- **Recorded data**
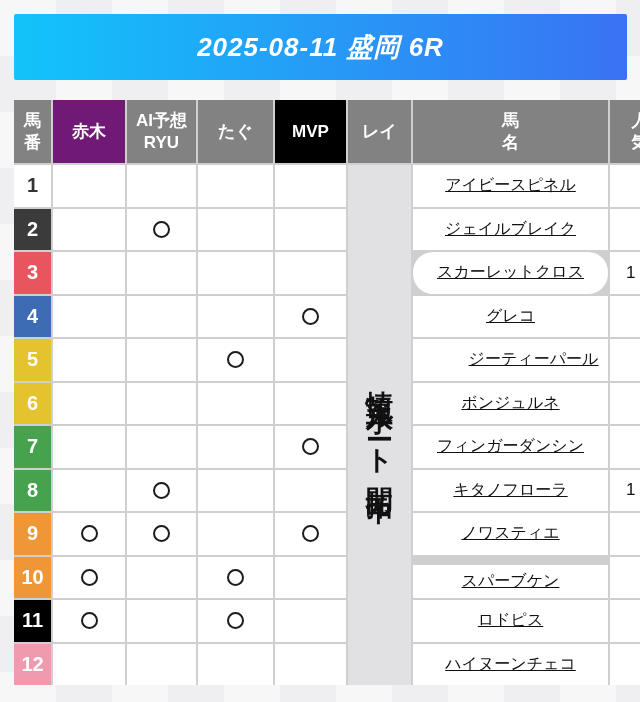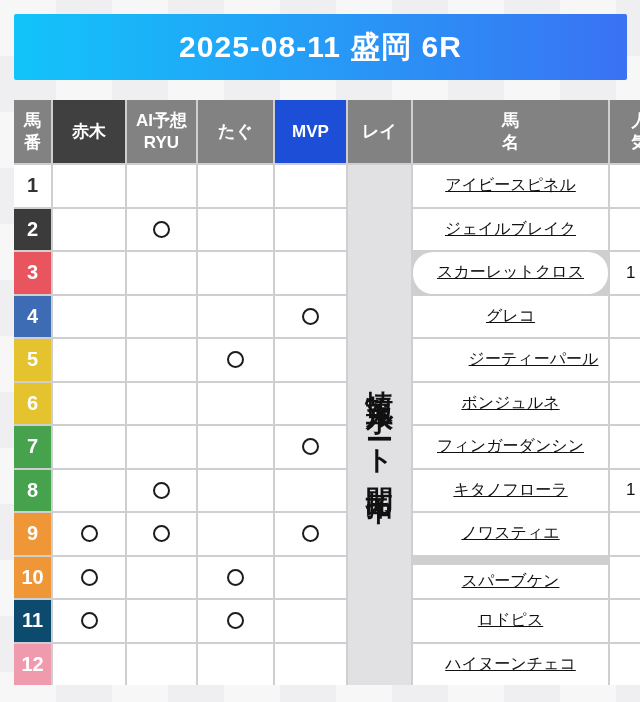--- a/index.html
+++ b/index.html
@@ -10,21 +10,21 @@
     background-image:repeating-conic-gradient(#efeff1 0% 25%, rgba(255,255,255,0) 0% 50%);
     background-size:112px 112px;
   }
   .banner{
     position:absolute;left:14px;top:14px;width:613px;height:66px;
     background:linear-gradient(90deg,#12c4fa 0%,#3a72f3 100%);
     border-radius:2px;
     display:flex;align-items:center;justify-content:center;
   }
   .banner-title{
-    color:#ffffff;font-size:30px;font-weight:700;letter-spacing:1px;
+    color:#ffffff;font-size:26px;font-weight:700;letter-spacing:1px;font-style:italic;
   }
   .table-clip{
     position:absolute;left:14px;top:100px;width:626px;height:587px;overflow:hidden;
   }
   .grid{
     display:grid;
     grid-template-columns:37px 72px 69px 75px 71px 63px 195px 60px;
     grid-template-rows:63px repeat(12,41.5px);
     gap:2px;
     background:#cfcfd2;
@@ -58,31 +58,31 @@
 <div class="banner" style="background: linear-gradient(90deg, rgb(18, 196, 250) 0%, rgb(58, 114, 243) 100%);">
   <span class="banner-title">2025-08-11 盛岡 6R</span>
 </div>
 
 <div class="table-clip">
   <div class="grid" id="grid">
       <div class="cell header-cell" style="grid-area: 1 / 1; background: rgb(130, 130, 130);">
         <div>馬</div>
         <div>番</div>
       </div>
-      <div class="cell header-cell" style="grid-area: 1 / 2; background: #404040;">
+      <div class="cell header-cell" style="grid-area: 1 / 2; background: #701a75;">
         <div>赤木</div>
       </div>
       <div class="cell header-cell" style="grid-area: 1 / 4; background: rgb(130, 130, 130);">
         <div>たぐ</div>
       </div>
       <div class="cell header-cell" style="grid-area: 1 / 3; background: rgb(130, 130, 130);">
         <div>AI予想</div>
         <div>RYU</div>
       </div>
-      <div class="cell header-cell" style="grid-area: 1 / 5; background: #1d4ed8;">
+      <div class="cell header-cell" style="grid-area: 1 / 5; background: #000000;">
         <div>MVP</div>
       </div>
       <div class="cell header-cell" style="grid-area: 1 / 6; background: rgb(130, 130, 130);">
         <div>レイ</div>
       </div>
       <div class="cell header-cell" style="grid-area: 1 / 7; background: rgb(130, 130, 130);">
         <div>馬</div>
         <div>名</div>
       </div>
       <div class="cell header-cell" style="grid-area: 1 / 8; background: rgb(130, 130, 130);">
@@ -175,21 +175,21 @@
       <div class="cell mark-cell" style="grid-area: 11 / 2;">
         <span class="mark" title="〇"></span>
       </div>
       <div class="cell mark-cell" style="grid-area: 11 / 3;"></div>
       <div class="cell mark-cell" style="grid-area: 11 / 4;">
         <span class="mark" title="〇"></span>
       </div>
       <div class="cell mark-cell" style="grid-area: 11 / 5;"></div>
       <div class="cell name-cell" style="grid-area: 11 / 7; margin-top: 8px;">スパーブケン</div>
       <div class="cell extra-cell" style="grid-area: 11 / 8;"></div>
-      <div class="cell num-cell" style="grid-area: 12 / 1; background: #0c4a6e; color: rgb(255, 255, 255);">11</div>
+      <div class="cell num-cell" style="grid-area: 12 / 1; background: #000000; color: rgb(255, 255, 255);">11</div>
       <div class="cell mark-cell" style="grid-area: 12 / 2;">
         <span class="mark" title="〇"></span>
       </div>
       <div class="cell mark-cell" style="grid-area: 12 / 3;"></div>
       <div class="cell mark-cell" style="grid-area: 12 / 4;">
         <span class="mark" title="〇"></span>
       </div>
       <div class="cell mark-cell" style="grid-area: 12 / 5;"></div>
       <div class="cell name-cell" style="grid-area: 12 / 7;">ロドピス</div>
       <div class="cell extra-cell" style="grid-area: 12 / 8;"></div>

- **Work required**
Please make an exact copy of the whole listing and leave out its pictures.

- **Worked solution**
--- a/index.html
+++ b/index.html
@@ -10,21 +10,21 @@
     background-image:repeating-conic-gradient(#efeff1 0% 25%, rgba(255,255,255,0) 0% 50%);
     background-size:112px 112px;
   }
   .banner{
     position:absolute;left:14px;top:14px;width:613px;height:66px;
     background:linear-gradient(90deg,#12c4fa 0%,#3a72f3 100%);
     border-radius:2px;
     display:flex;align-items:center;justify-content:center;
   }
   .banner-title{
-    color:#ffffff;font-size:30px;font-weight:700;letter-spacing:1px;
+    color:#ffffff;font-size:26px;font-weight:700;letter-spacing:1px;font-style:italic;
   }
   .table-clip{
     position:absolute;left:14px;top:100px;width:626px;height:587px;overflow:hidden;
   }
   .grid{
     display:grid;
     grid-template-columns:37px 72px 69px 75px 71px 63px 195px 60px;
     grid-template-rows:63px repeat(12,41.5px);
     gap:2px;
     background:#cfcfd2;
@@ -58,31 +58,31 @@
 <div class="banner" style="background: linear-gradient(90deg, rgb(18, 196, 250) 0%, rgb(58, 114, 243) 100%);">
   <span class="banner-title">2025-08-11 盛岡 6R</span>
 </div>
 
 <div class="table-clip">
   <div class="grid" id="grid">
       <div class="cell header-cell" style="grid-area: 1 / 1; background: rgb(130, 130, 130);">
         <div>馬</div>
         <div>番</div>
       </div>
-      <div class="cell header-cell" style="grid-area: 1 / 2; background: #404040;">
+      <div class="cell header-cell" style="grid-area: 1 / 2; background: #701a75;">
         <div>赤木</div>
       </div>
       <div class="cell header-cell" style="grid-area: 1 / 4; background: rgb(130, 130, 130);">
         <div>たぐ</div>
       </div>
       <div class="cell header-cell" style="grid-area: 1 / 3; background: rgb(130, 130, 130);">
         <div>AI予想</div>
         <div>RYU</div>
       </div>
-      <div class="cell header-cell" style="grid-area: 1 / 5; background: #1d4ed8;">
+      <div class="cell header-cell" style="grid-area: 1 / 5; background: #000000;">
         <div>MVP</div>
       </div>
       <div class="cell header-cell" style="grid-area: 1 / 6; background: rgb(130, 130, 130);">
         <div>レイ</div>
       </div>
       <div class="cell header-cell" style="grid-area: 1 / 7; background: rgb(130, 130, 130);">
         <div>馬</div>
         <div>名</div>
       </div>
       <div class="cell header-cell" style="grid-area: 1 / 8; background: rgb(130, 130, 130);">
@@ -175,21 +175,21 @@
       <div class="cell mark-cell" style="grid-area: 11 / 2;">
         <span class="mark" title="〇"></span>
       </div>
       <div class="cell mark-cell" style="grid-area: 11 / 3;"></div>
       <div class="cell mark-cell" style="grid-area: 11 / 4;">
         <span class="mark" title="〇"></span>
       </div>
       <div class="cell mark-cell" style="grid-area: 11 / 5;"></div>
       <div class="cell name-cell" style="grid-area: 11 / 7; margin-top: 8px;">スパーブケン</div>
       <div class="cell extra-cell" style="grid-area: 11 / 8;"></div>
-      <div class="cell num-cell" style="grid-area: 12 / 1; background: #0c4a6e; color: rgb(255, 255, 255);">11</div>
+      <div class="cell num-cell" style="grid-area: 12 / 1; background: #000000; color: rgb(255, 255, 255);">11</div>
       <div class="cell mark-cell" style="grid-area: 12 / 2;">
         <span class="mark" title="〇"></span>
       </div>
       <div class="cell mark-cell" style="grid-area: 12 / 3;"></div>
       <div class="cell mark-cell" style="grid-area: 12 / 4;">
         <span class="mark" title="〇"></span>
       </div>
       <div class="cell mark-cell" style="grid-area: 12 / 5;"></div>
       <div class="cell name-cell" style="grid-area: 12 / 7;">ロドピス</div>
       <div class="cell extra-cell" style="grid-area: 12 / 8;"></div>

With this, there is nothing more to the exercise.